I bushwack over to the cut, encountering some nice wildflowers on the way.
The flower shape screams Cruciferae, wild mustard of some kind, but I’ll look it up another time.
The rail cut turns out to be everything I could hope. I get two sets of photos, one for the book and one for Wikipedia.
So, Ancha Formation? This formation is just 1-3 million years old, and is basically the last sedimentary formation to accumulate in the Santa Fe area before regional uplift stopped sediment accumulation and started eroding the region back out. It’s mostly coarse granite and sand eroded off the southern Sangre de Cristo Mountains east of Santa Fe.
There are two more reference sections for this formation. One is in an arroyo in La Cienega and I’d have to hike across someone’s back yard to get to it. The other is in Arroyo Hondo south of I-25. I might get to it via the Arroyo Hondo Open Space trails, but it would be a long bushwack. Or I could try to get there from a junk yard just off the interstate, but my car might be mistaken for junk and hauled away while I’m hiking. Or I could cut across some rich person’s back yard, which I’ve found is almost never a good idea. Reference sections are not necessarily chosen for easy accessibility.
So, the latest from the neurosurgeon.
I wondered what was worth driving two hours from Los Alamos to Albuquerque in the midst of a pandemic. It turns out the neurosurgeon thinks he’s found the leaks and knows why the earlier blood patch procedure didn’t work. The imaging shows clear bright spots on the nerve roots on two adjacent vertebrae — they were obvious even to my untrained eye in the images. The neurosurgeon thinks these are a rare and only recently recognized form of leak called a CSF-venous fistula. If you read the article I’ve linked, you’ll know almost as much about them as I do.
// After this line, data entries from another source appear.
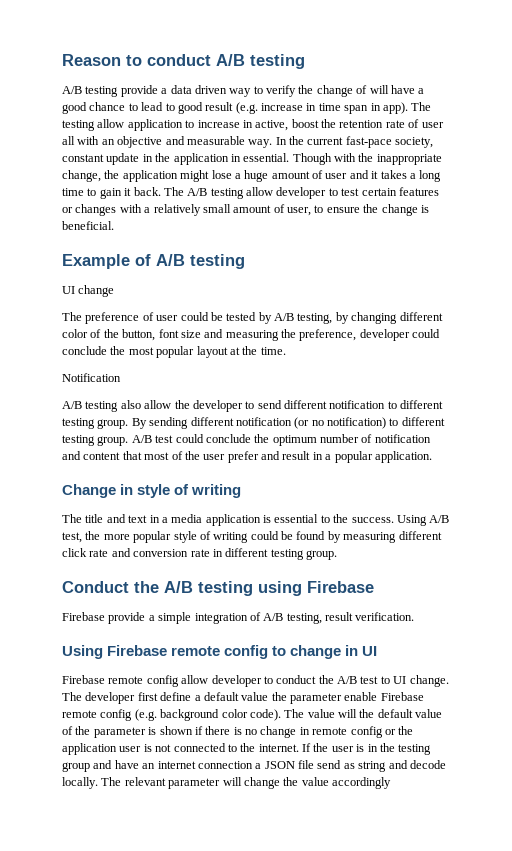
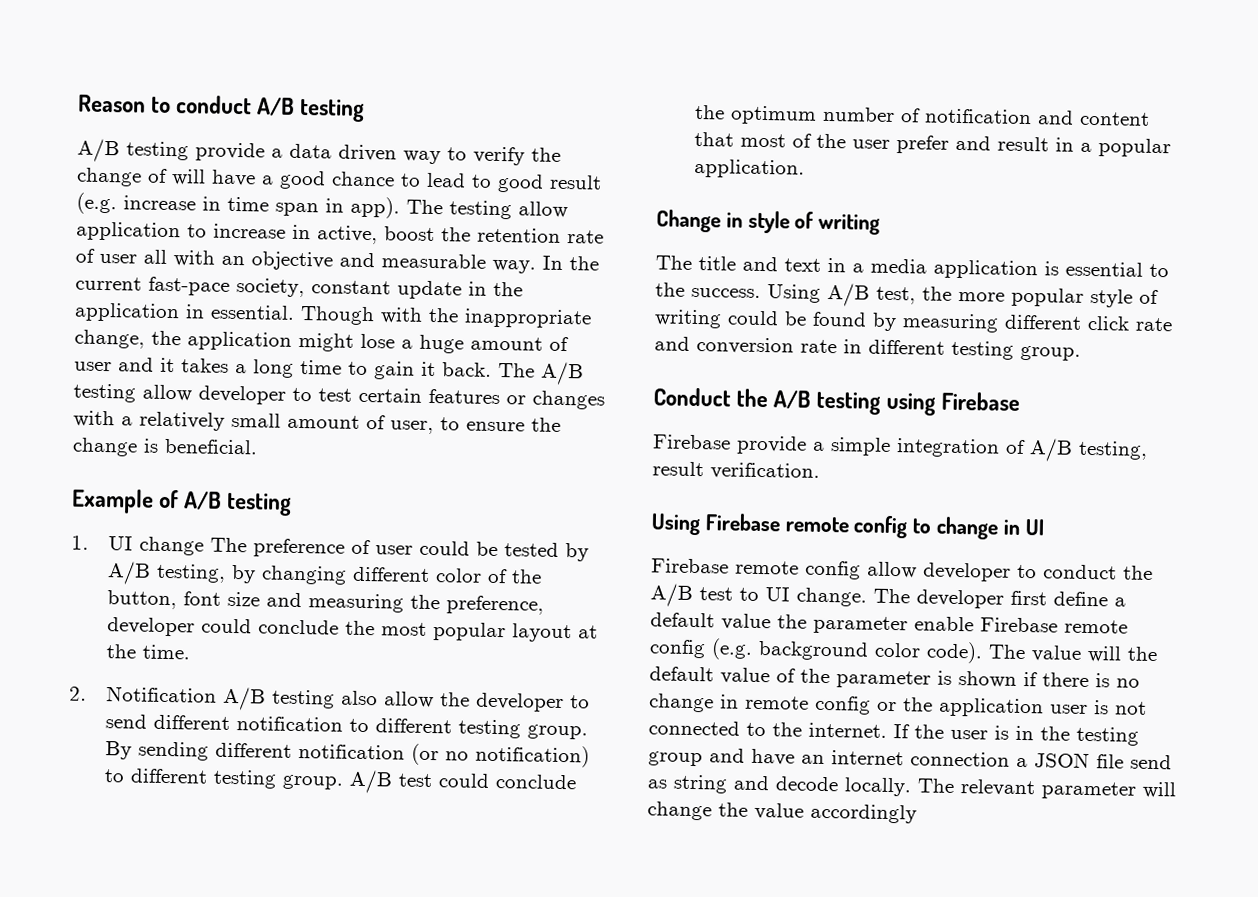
- UI change
- The preference of user could be tested by A/B testing, by changing different color of the button, font size and measuring the preference, developer could conclude the most popular layout at the time.
+ 1. UI change The preference of user could be tested by A/B testing, by changing different color of the button, font size and measuring the preference, developer could conclude the most popular layout at the time.
- Notification
- A/B testing also allow the developer to send different notification to different testing group.
+ 2. Notification A/B testing also allow the developer to send different notification to different testing group.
The treatment is to go in and tie off the nerve roots. This means I lose sensation along a strip of my side, but it also has (surgeon’s estimate) about a 70% chance of curing my intracranial hypotension. It’s a day surgery; I go home that evening. He told me to think about it, then walked out of the office and pretty much disappeared. Rather odd, but I’m guessing the pandemic has been tremendously stressful for everyone in the health care community.
So I’ll think about it. I expect to get a call back to schedule me and I’ll need to have decided by then.